Data in this exercise:
◆ ◆ ◆
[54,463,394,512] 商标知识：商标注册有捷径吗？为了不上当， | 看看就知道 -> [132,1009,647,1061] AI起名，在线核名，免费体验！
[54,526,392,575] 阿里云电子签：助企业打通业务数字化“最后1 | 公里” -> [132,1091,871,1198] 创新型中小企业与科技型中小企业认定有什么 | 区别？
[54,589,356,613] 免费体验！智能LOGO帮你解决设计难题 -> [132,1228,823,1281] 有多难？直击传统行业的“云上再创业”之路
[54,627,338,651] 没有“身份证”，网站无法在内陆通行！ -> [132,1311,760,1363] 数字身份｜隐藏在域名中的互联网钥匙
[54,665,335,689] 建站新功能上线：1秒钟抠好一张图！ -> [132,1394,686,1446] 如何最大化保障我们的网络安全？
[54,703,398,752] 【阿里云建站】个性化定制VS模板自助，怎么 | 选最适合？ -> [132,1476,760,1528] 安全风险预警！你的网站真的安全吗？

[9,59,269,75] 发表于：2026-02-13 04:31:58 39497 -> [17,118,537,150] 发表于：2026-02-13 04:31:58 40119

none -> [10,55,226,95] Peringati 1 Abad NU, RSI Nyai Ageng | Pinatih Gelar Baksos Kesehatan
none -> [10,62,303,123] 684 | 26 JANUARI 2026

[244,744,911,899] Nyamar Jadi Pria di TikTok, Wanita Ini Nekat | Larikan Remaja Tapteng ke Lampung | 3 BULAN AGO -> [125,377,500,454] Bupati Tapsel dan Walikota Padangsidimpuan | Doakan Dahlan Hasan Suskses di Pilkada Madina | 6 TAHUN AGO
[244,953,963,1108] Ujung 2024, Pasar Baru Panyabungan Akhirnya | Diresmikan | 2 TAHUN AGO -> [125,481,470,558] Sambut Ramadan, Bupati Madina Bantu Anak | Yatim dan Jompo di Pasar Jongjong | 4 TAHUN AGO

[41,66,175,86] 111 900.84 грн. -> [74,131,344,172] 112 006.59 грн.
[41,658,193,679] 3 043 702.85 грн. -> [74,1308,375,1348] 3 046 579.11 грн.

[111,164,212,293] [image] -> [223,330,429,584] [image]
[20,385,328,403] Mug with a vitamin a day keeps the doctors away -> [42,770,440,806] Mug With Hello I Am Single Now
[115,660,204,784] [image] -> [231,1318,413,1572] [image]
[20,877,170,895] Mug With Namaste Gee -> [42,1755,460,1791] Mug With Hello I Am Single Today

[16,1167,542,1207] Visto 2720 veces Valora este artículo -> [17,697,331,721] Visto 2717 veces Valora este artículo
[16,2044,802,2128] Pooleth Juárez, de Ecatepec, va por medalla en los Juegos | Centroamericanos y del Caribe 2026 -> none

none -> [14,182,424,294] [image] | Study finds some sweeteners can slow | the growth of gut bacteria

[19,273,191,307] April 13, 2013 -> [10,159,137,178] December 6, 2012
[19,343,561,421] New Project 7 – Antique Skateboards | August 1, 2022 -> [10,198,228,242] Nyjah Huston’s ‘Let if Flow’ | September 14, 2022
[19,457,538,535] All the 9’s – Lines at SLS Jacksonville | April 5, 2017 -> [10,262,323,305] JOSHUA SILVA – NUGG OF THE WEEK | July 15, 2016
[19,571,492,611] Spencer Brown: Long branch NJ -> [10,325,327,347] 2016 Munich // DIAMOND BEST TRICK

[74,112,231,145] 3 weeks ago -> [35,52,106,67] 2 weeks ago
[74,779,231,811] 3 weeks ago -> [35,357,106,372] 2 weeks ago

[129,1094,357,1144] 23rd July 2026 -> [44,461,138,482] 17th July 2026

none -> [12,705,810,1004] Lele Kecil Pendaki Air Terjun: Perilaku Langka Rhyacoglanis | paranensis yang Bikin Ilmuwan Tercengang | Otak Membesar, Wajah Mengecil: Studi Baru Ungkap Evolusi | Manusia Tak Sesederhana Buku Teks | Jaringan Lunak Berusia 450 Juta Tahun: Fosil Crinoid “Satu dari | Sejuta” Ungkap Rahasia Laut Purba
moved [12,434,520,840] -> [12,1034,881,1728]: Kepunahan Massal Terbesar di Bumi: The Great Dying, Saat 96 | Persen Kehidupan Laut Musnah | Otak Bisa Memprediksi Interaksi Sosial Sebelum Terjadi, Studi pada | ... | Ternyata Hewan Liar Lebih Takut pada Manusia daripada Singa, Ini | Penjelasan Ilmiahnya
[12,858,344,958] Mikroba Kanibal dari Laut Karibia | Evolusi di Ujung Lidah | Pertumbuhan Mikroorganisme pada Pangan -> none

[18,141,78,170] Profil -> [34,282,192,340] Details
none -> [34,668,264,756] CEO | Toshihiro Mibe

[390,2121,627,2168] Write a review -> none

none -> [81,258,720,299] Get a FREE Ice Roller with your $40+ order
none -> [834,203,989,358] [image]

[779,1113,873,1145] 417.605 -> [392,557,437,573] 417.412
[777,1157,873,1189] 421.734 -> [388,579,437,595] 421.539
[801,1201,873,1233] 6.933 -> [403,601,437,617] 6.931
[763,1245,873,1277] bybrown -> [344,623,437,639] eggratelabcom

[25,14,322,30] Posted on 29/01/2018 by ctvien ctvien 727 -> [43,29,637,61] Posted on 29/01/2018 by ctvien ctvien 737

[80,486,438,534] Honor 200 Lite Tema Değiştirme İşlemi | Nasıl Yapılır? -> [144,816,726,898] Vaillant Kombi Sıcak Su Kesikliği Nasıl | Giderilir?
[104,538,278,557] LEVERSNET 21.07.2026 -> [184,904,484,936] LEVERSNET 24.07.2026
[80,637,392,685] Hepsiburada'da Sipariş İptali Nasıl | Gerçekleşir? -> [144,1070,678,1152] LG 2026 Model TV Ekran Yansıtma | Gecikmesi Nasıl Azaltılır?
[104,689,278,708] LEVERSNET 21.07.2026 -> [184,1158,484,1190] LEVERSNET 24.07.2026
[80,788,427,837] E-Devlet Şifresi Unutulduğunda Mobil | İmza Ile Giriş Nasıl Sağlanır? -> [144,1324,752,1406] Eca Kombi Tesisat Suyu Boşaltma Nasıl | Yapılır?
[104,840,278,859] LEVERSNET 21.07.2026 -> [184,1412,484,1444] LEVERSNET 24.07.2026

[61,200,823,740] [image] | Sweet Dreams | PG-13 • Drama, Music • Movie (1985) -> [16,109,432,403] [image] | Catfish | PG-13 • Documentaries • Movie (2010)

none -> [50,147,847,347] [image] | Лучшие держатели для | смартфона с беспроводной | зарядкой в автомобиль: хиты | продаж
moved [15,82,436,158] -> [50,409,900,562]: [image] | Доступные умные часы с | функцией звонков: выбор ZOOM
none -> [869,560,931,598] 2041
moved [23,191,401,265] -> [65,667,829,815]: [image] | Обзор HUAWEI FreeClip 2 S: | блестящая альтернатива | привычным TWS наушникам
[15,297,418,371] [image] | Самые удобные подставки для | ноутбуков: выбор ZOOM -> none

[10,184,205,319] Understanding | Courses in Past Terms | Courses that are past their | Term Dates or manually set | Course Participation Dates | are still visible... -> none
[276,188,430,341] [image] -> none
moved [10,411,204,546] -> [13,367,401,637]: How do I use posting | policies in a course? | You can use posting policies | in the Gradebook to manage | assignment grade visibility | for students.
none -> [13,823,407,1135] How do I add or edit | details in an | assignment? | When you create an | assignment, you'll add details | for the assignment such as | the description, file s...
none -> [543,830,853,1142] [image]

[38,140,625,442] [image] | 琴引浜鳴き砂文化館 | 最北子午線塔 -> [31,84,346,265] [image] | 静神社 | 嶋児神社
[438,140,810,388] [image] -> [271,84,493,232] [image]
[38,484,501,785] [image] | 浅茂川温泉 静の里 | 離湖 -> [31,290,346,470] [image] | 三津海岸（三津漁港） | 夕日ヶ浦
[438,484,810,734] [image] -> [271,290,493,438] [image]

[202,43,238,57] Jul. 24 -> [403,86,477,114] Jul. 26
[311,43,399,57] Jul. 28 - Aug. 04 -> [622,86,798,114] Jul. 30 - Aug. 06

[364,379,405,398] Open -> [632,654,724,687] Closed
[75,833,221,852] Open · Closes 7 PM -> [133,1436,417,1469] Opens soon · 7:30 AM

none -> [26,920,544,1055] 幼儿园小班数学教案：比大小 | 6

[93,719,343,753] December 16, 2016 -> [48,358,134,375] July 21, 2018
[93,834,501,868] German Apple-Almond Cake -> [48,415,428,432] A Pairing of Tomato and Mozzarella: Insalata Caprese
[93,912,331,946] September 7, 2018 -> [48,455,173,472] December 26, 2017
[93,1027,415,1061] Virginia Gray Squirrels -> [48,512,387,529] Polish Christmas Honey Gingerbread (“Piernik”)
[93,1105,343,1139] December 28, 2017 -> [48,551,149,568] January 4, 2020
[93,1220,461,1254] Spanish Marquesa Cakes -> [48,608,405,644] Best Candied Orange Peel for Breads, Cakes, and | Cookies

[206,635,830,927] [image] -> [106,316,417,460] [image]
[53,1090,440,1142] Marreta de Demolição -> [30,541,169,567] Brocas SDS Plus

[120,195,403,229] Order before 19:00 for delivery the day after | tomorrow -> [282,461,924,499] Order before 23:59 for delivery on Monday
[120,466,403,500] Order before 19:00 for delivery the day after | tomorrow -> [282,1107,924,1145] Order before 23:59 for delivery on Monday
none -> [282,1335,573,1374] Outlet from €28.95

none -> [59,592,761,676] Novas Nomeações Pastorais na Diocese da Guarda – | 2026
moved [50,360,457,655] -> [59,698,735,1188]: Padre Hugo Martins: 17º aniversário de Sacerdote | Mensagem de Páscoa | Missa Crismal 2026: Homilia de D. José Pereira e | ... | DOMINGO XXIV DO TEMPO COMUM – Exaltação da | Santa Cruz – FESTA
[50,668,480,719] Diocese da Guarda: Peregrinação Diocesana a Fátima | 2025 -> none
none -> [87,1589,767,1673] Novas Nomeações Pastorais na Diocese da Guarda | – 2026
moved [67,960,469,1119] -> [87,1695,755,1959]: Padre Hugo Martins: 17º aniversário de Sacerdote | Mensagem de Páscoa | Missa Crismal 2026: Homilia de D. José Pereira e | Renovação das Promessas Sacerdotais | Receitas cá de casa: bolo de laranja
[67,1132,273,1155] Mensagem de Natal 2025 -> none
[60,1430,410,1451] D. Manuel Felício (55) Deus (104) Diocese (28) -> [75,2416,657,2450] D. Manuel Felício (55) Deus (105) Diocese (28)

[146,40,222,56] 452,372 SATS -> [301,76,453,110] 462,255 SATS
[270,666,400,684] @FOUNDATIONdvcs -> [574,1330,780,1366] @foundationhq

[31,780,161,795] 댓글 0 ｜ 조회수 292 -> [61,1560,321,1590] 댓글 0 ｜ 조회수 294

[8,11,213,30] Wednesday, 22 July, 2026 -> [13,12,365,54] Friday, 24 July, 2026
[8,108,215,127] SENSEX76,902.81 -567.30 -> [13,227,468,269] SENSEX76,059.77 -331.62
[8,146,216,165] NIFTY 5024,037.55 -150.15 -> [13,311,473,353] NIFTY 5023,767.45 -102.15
◆ ◆ ◆
Using the records above, write out exactly the lines between the one holding "[54,665,335,689] 建站新功能上线：1秒钟抠好一张图！ ->" and the one holding "none -> [10,62,303,123] 684 | 26 JANUARI 2026", inclusive; leave everything else out.

[54,665,335,689] 建站新功能上线：1秒钟抠好一张图！ -> [132,1394,686,1446] 如何最大化保障我们的网络安全？
[54,703,398,752] 【阿里云建站】个性化定制VS模板自助，怎么 | 选最适合？ -> [132,1476,760,1528] 安全风险预警！你的网站真的安全吗？

[9,59,269,75] 发表于：2026-02-13 04:31:58 39497 -> [17,118,537,150] 发表于：2026-02-13 04:31:58 40119

none -> [10,55,226,95] Peringati 1 Abad NU, RSI Nyai Ageng | Pinatih Gelar Baksos Kesehatan
none -> [10,62,303,123] 684 | 26 JANUARI 2026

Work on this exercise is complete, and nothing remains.